Sunday, 24 October 2021

Science is magic that works; follow the science and get that booster jab!

These days I’m beginning to search the TV for something to watch in the evenings – it’s a sure sign the nights are drawing in! In our house, like most people I imagine, we literally have 100s of channels to choose from, plus everything that is also available online and on catch up TV. However, it can still be a challenge to find something interesting to watch. Last week, I rediscovered the wonderful series, ‘Endeavour’. Now I loved ‘Morse’, and to a lesser extent ‘Lewis’, but the 33 episodes of ‘Endeavour’ are simply sublime examples of great television storytelling. Each episode is a work of art, although some of its connections and photographic links are subtle to be fair. Watching last week’s episode, I was once again struck by how many of the cast smoked as part of the storyline. It took me back to my early days as a mental health nurse, where many staff (including me) and patients smoked, and often did so together. I gave up over 15 years ago.
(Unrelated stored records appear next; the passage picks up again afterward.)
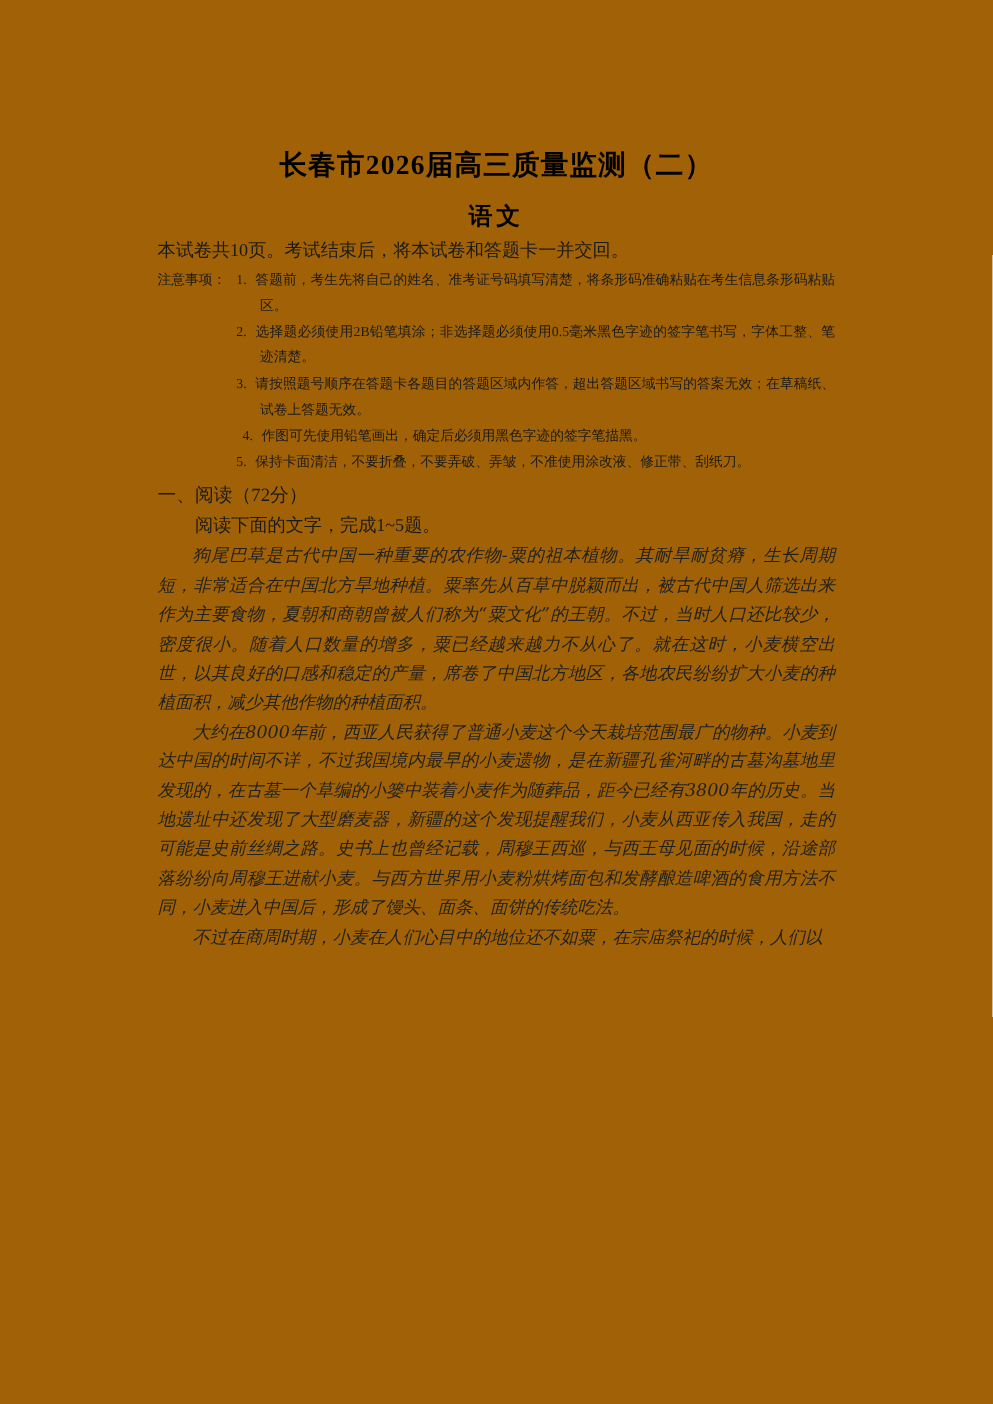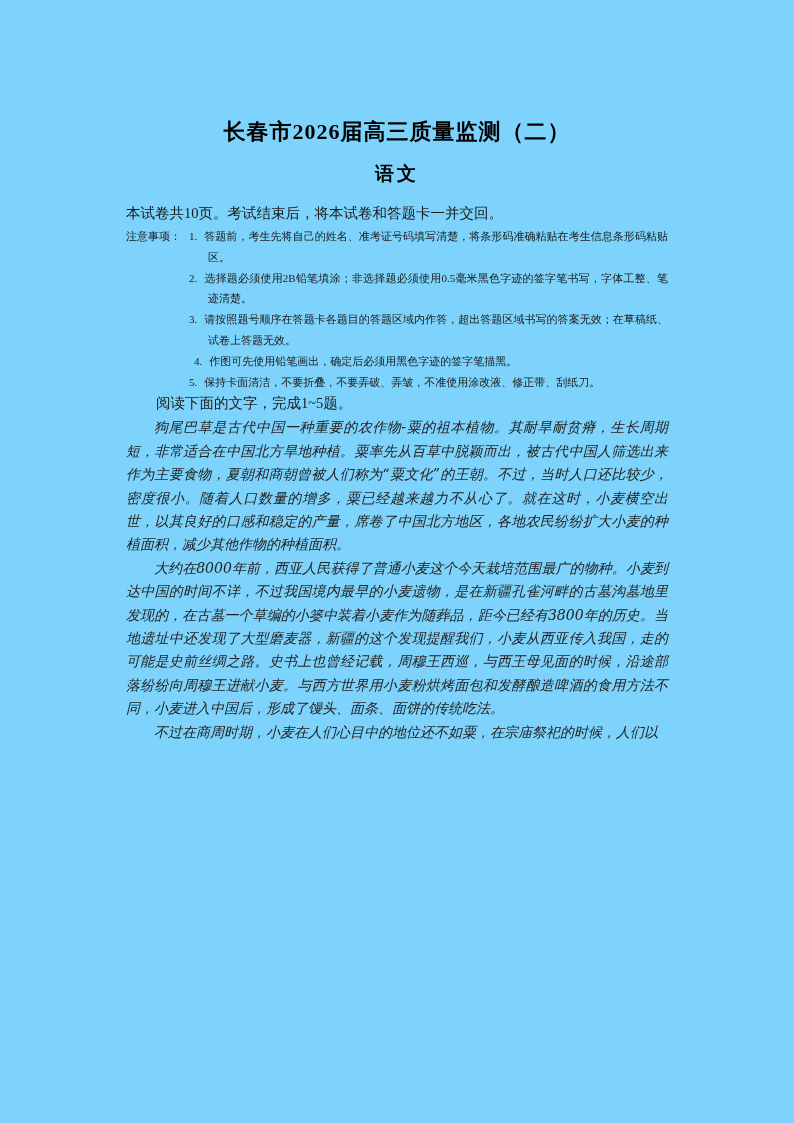"长春市2026届高三质量监测（二）" .page { background: #7dd3fc -> #a16207 }
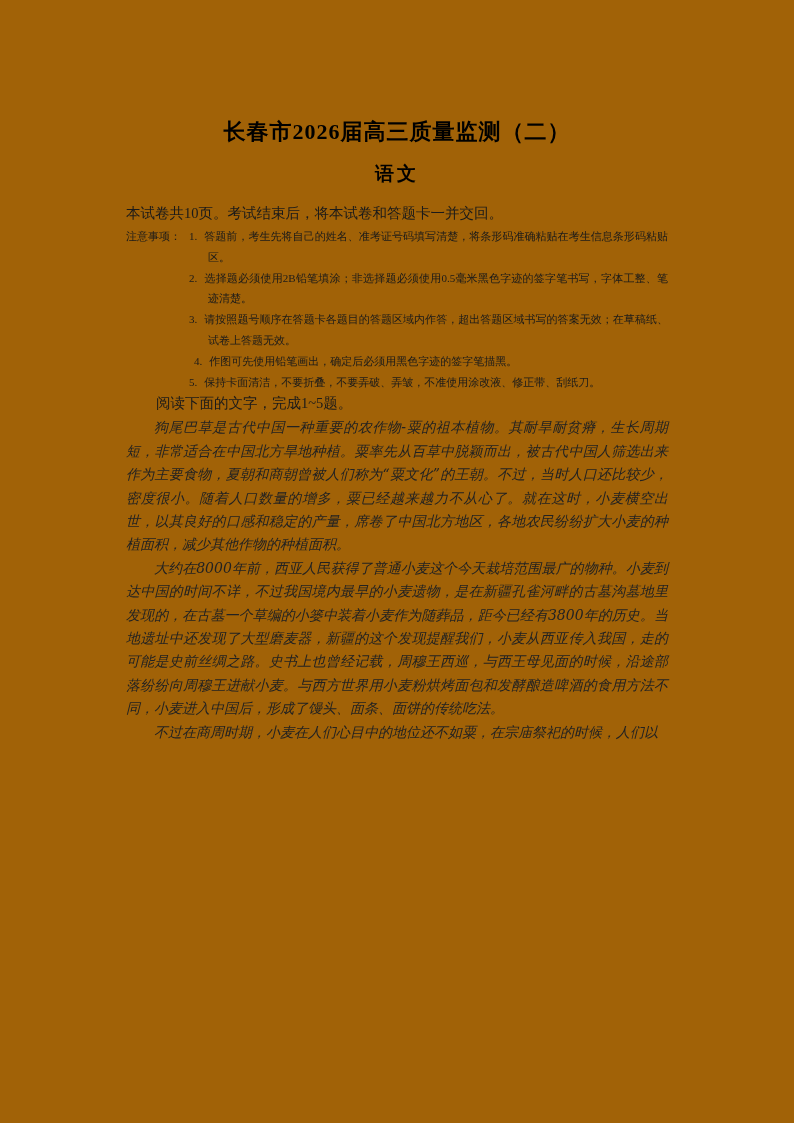"本试卷共10页。考试结束后，将本试卷和答题卡一并交回。" .intro { margin-top: 13px -> 1px }
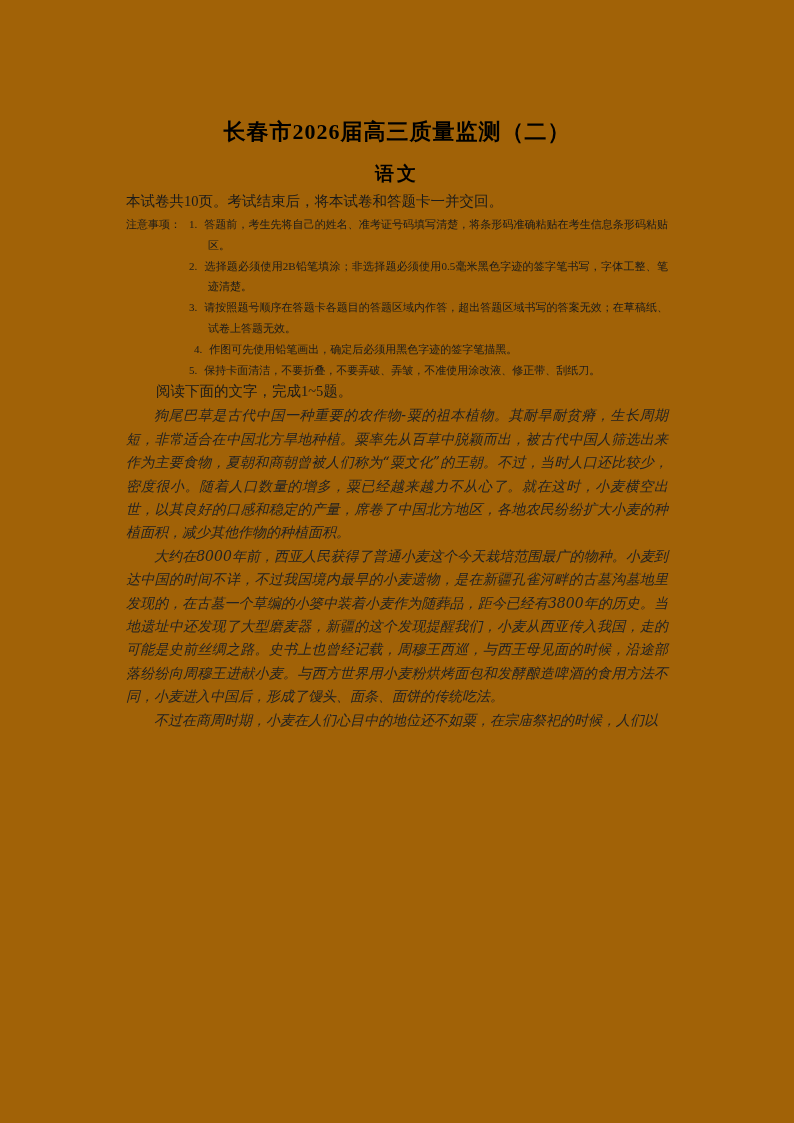"一、阅读（72分）" div.section-heading { html: none -> <div>一、阅读（72分）</div> }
Such memories felt somewhat ironic, giving we are entering the last week of this year’s #Stoptober campaign. This year was the 9th anniversary of this annual event that aims to help folk stop smoking. Over this time, the Office for Health Improvement and Disparities (formerly Public Health England) estimate that over two million smokers have managed to quit smoking. This is good news for them and for the rest of us. However, the good folk over in the Office for National Statistics also note that there are still nearly 7 million adult smokers in the UK. This is not good news for them or for the rest of us.

This year the focus has been on two different groups in the population. The first is the large group of folk aged 35 – 60 years old who continue to smoke, despite the widespread knowledge about smoking related causes of illness and premature death. The second group are those aged 18 – 35. During the pandemic, the number of new smokers in this latter group grew. This growth reversed the trend over the past 7 years which had seen a decline in young people taking up smoking. It’s perhaps understandable that as we went into lockdown some people turned to smoking (and increased alcohol consumption) as a way of dealing with the stress and anxiety each lockdown brought. It is never the right answer, but I understand why some folk might think so.
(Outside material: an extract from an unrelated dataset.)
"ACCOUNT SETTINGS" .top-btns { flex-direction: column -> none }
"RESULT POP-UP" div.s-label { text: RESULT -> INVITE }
The campaign draws on the notion that if you can stop smoking for 28 days, you are five time more likely not to restart again. However good the campaign is, there will be many smokers who will simply ignore it, and won’t even try to stop smoking. The fact that often smokers have tried to give up in the past and failed is also a major reason many smokers don’t engage with the #Stoptober campaign. Like other health and wellbeing issues, sadly folk living in more deprived communities and/or those who live with mental health issues, are more likely to continue smoking, adding to their overall health and financial problems in so doing.

Indeed, as I walk around our ‘strictly no smoking’ hospital grounds, I’m amazed at the number of people who continue to smoke despite clearly having a health problem being investigated or being treated. I have been subjected to much abuse from those I have asked to respect the smoke free rules. And don’t get me started on those folk who refuse to wear masks while on the hospital site! The whole notion of why some people persist in engaging in activities that are known to be harmful and/or risky, made me think of my time in clinical practice where I had been asked to work in a drug misuse service in Manchester.
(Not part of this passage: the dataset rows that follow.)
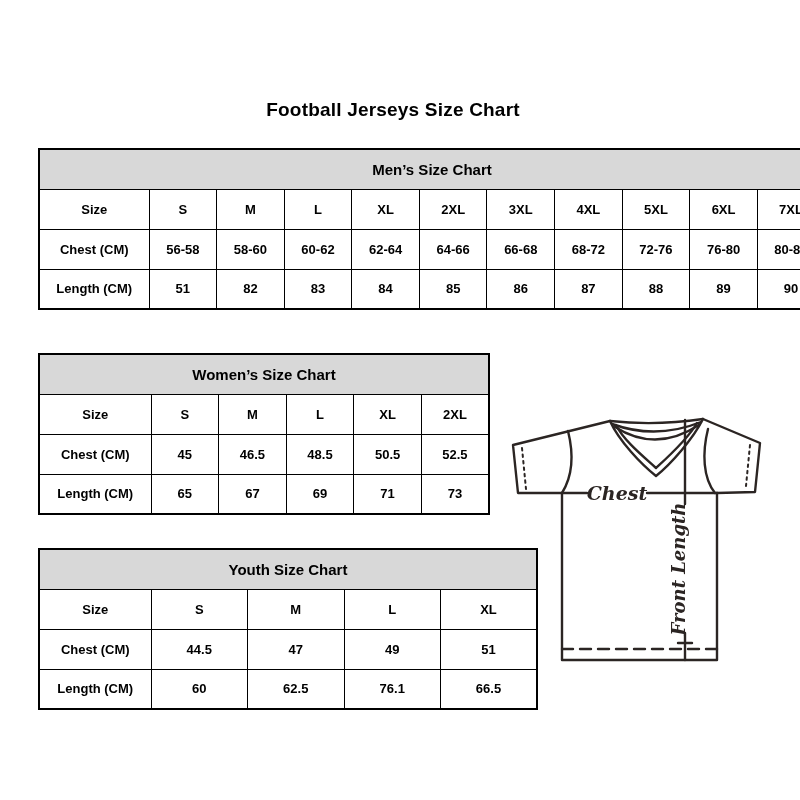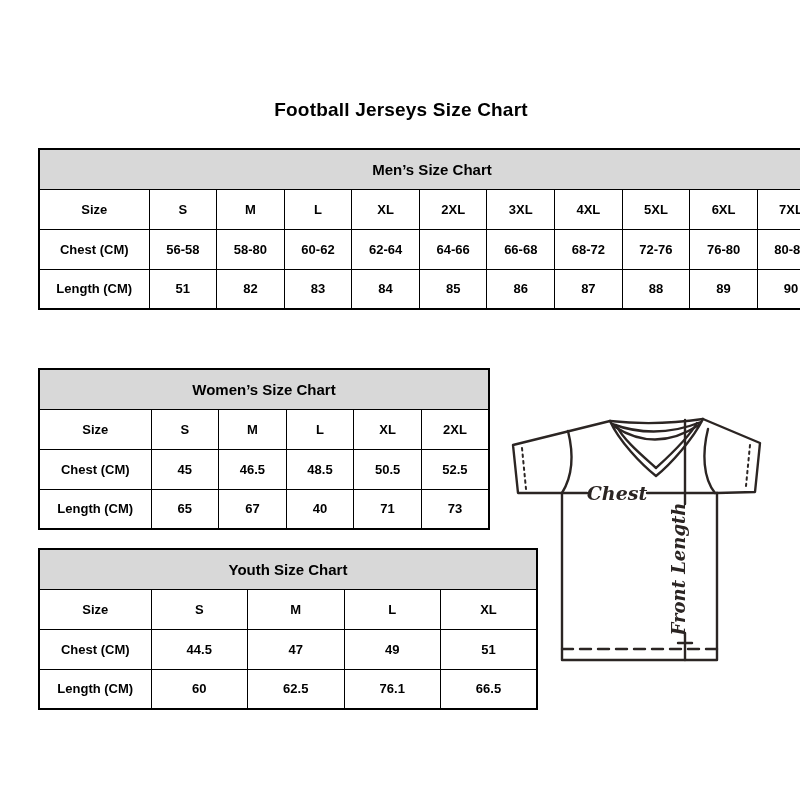"Football Jerseys Size Chart" .page-title { left: 8px -> 0 }
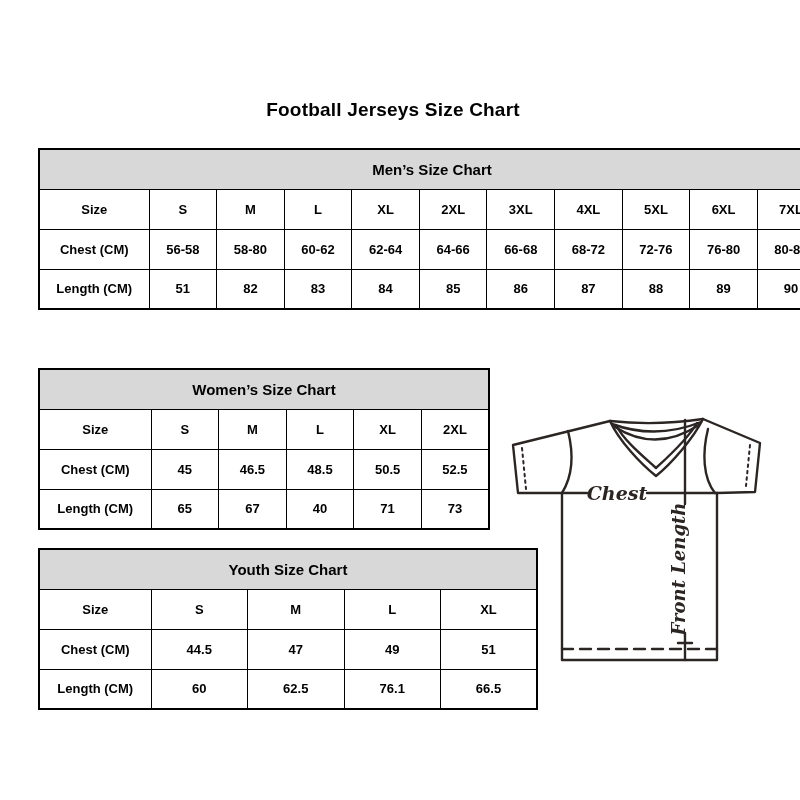"58-80" td { text: 58-80 -> 58-60 }
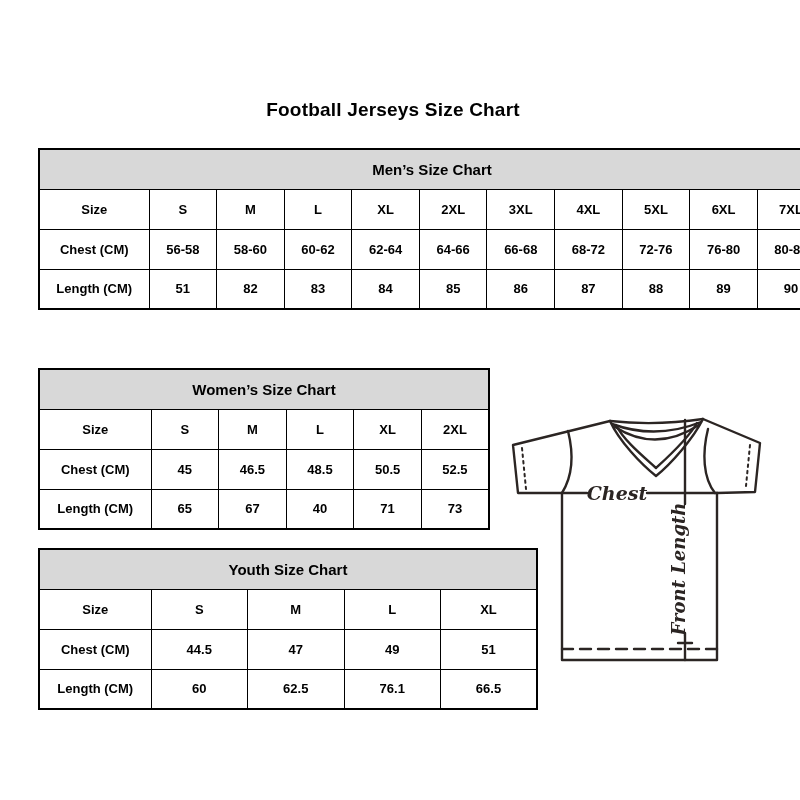"Women’s Size Chart" #women-table { top: 368px -> 353px }
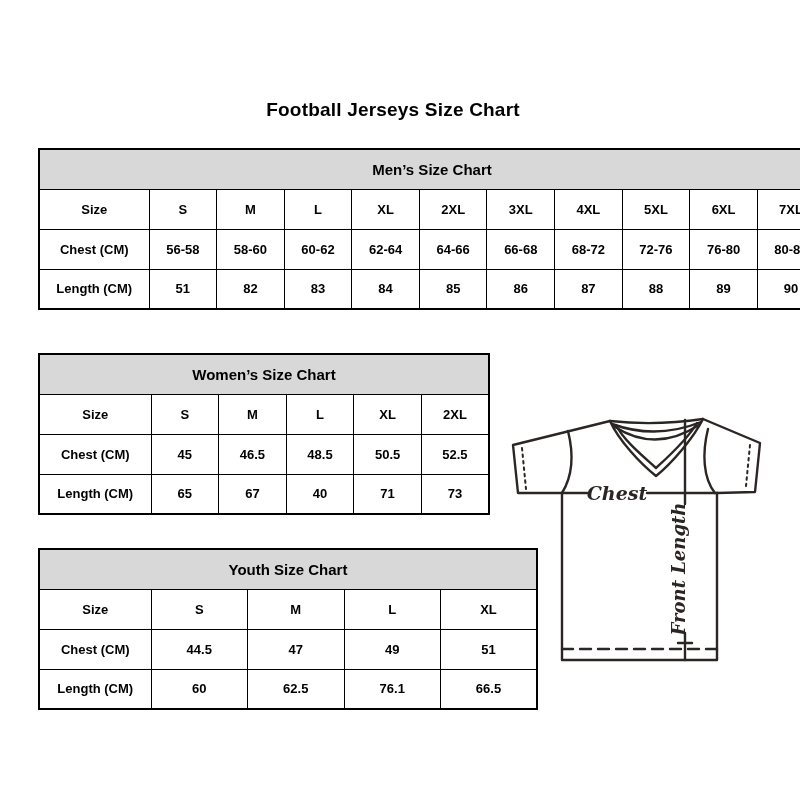"40" td { text: 40 -> 69 }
That was back in 1984, and I think the service was struggling for staff, and as the service I had been brought in to work for wasn’t up and running at the time, I was seconded to the drug misuse service. It was an interesting experience, not least because the people who worked there were simply strange, and the often wretched and complicated lives of many of the patients were very challenging. The therapeutic/treatment approach was based upon methadone treatment and psychotherapy. The overall approach drew upon the work of James Prochaska. His is a fascinating story – catch a glimpse of it here.

At the time my knowledge of psychotherapy was pretty rudimentary, so when I was presented with Prochaska’s transtheoretical model of behavioural change, I was not an instant fan. All these years later, and thanks to the patience of Professor Sue McAndrew in educating me, my understanding and appreciation of this approach has, well, changed. His model refers to the temporal dimensions of change decision-making: Precontemplation (not ready for change); Contemplation (getting ready); Preparation (ready); Action; Maintenance; Termination (folk will not return to previous behaviours). Interestingly, he developed his work as the underpinning approach to making smoking cessation programmes more effective.

As the Covid 19 infection rates continue to rise, I guess I can’t help but think about the current apparent reluctance of folk to get their booster jab. After the success of the original vaccination programme, why are so many people apparently in the precontemplation stage in their decision making? Prochaska talked about this stage perhaps lasting up to six months. Dear reader, we don’t have six months to think about getting a booster jab – tell as many people as you can to find out today where they can get their booster, and get it done! Science is magic that works; follow the science and get that booster jab!